6. The Church in Italy is committed with prophetic courage to the importance of
life and the family, above all by promoting a family apostolate that continues
to broaden its horizons and, as far as possible, reaches family units in
situations of difficulty or which are less involved in ecclesial life.
But rightly so, you also encourage families and their associations to assume
social responsibility so that laws, social policies and administrative norms and
decisions will safeguard the rights of the family based on marriage, in harmony
with the Constitution (cf. art. 29), without confusing it with other forms of
cohabitation, and so that suitable provisions will be made for supporting the
family itself in its essential tasks, beginning with the procreation and
education of children.
And what should we say about the praiseworthy efforts of those who, on the most
sensitive issues of bioethics, are battling for legislation to protect the
legitimate family and the human embryo? Everyone can see that there are choices
here at stake which could seriously jeopardize the humanistic character of our
civilization.
7. The formation of the young generation, to whom you particularly dedicated
your assembly last November, and schools also have a privileged place in your
concern as Pastors.
How can we not feel sad and worried in noting that, while an effort is being
made to update and redesign the overall structure of Italian schools, no
successful way to achieve real parity for all schools has been found? Is this
not the most necessary and important provision for putting the Italian school
system on a par with European schools? The great national assembly on Catholic
schools that is being prepared and will take place in Rome at the end of October
is all the more important for this reason too: I would like to assure you at
this point of my participation.
In relation to all these topics of social and cultural significance, and more
generally in relation to the fundamental task of evangelization, I warmly
encourage you again to continue the cultural project begun by the Church in
Italy in recent years. I likewise urge you not to neglect the pressing need to
enhance the Christian presence in the realm of social communications.

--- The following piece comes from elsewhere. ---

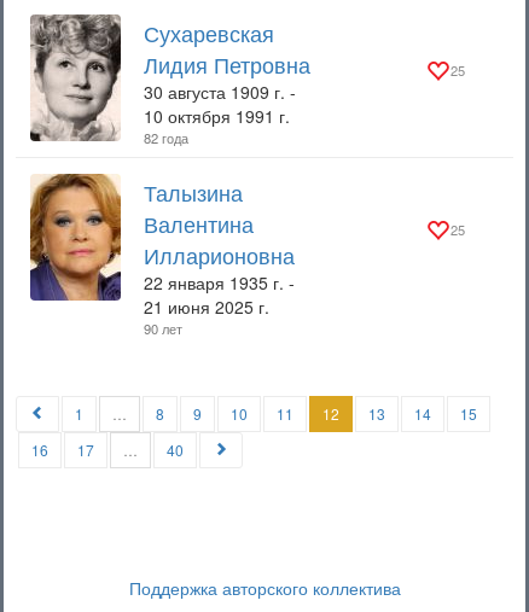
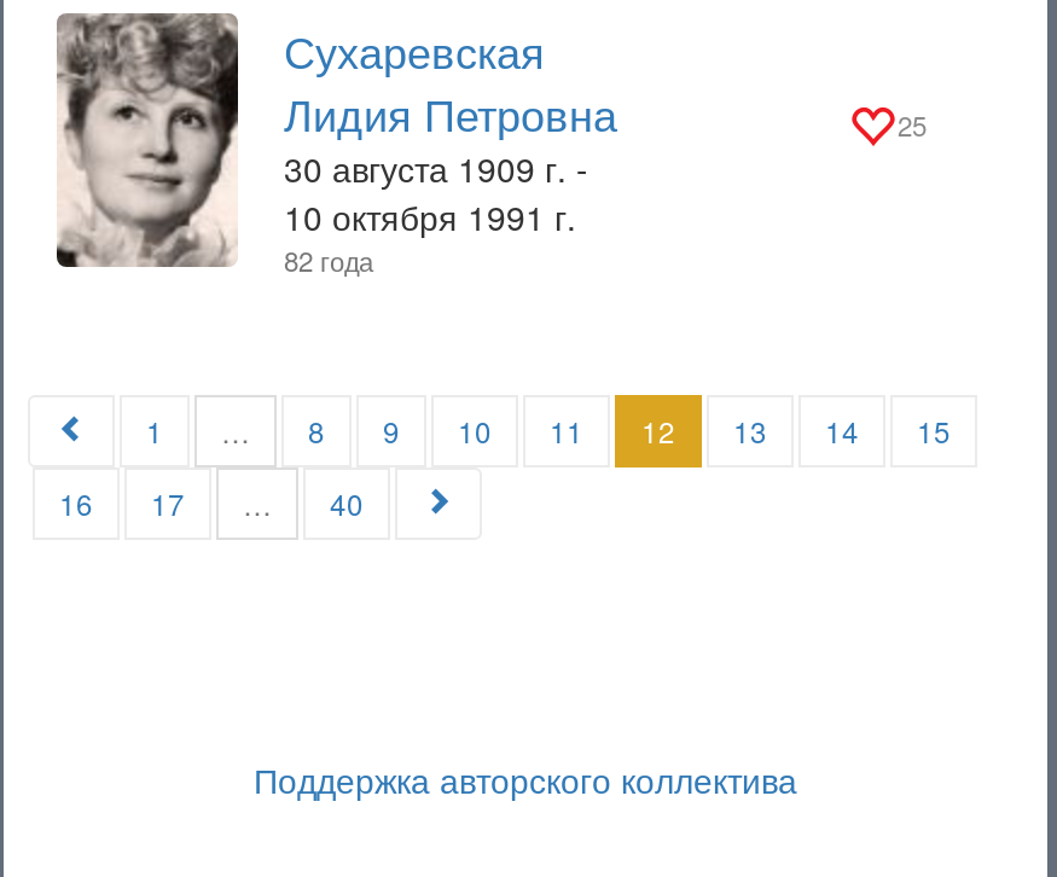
[29,173,295,338] [image] | Талызина | Валентина | Илларионовна | 22 января 1935 г. - | 21 июня 2025 г. | 90 лет -> none
[450,220,465,239] 25 -> none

8. Dear Italian Bishops, the Great Jubilee is now very close at hand. I am
delighted with the way your Dioceses are preparing for this providential event
in which we will thank the heavenly Father together for the supreme gift of his
Son, who became flesh for our salvation in the Virgin Mary's womb. Let us
intensify our prayers that this special Holy Year will bring an increase of
Christian faith, hope and love. May the Jubilee, through everyone's efforts,
lead Christians to take further steps on the path of full union and spread in
the world a new awareness of the need and possibility of peace.
The events that await us in the Year 2000, from the International Eucharistic
Congress to the World Youth Day and to many other events of great significance,
will be a new opportunity to experience together the joy of our communion.
Venerable Brothers in the Episcopate, in a few days we will celebrate the
Solemnity of Pentecost. In these hours may the invocation of the Holy Spirit
arise more frequently from our lips and our hearts so that he will fill us and
the whole Christian community with an abundance of his gifts.
Let us turn our humble and trusting plea to Mary, Queen of Peace, for an end to
war and violence in the Balkans, on the African continent and in every part of
the world.
May God's blessing be upon you and the people whom divine Providence has
entrusted to your pastoral care.
May God protect Italy and keep it faithful to its great Christian heritage!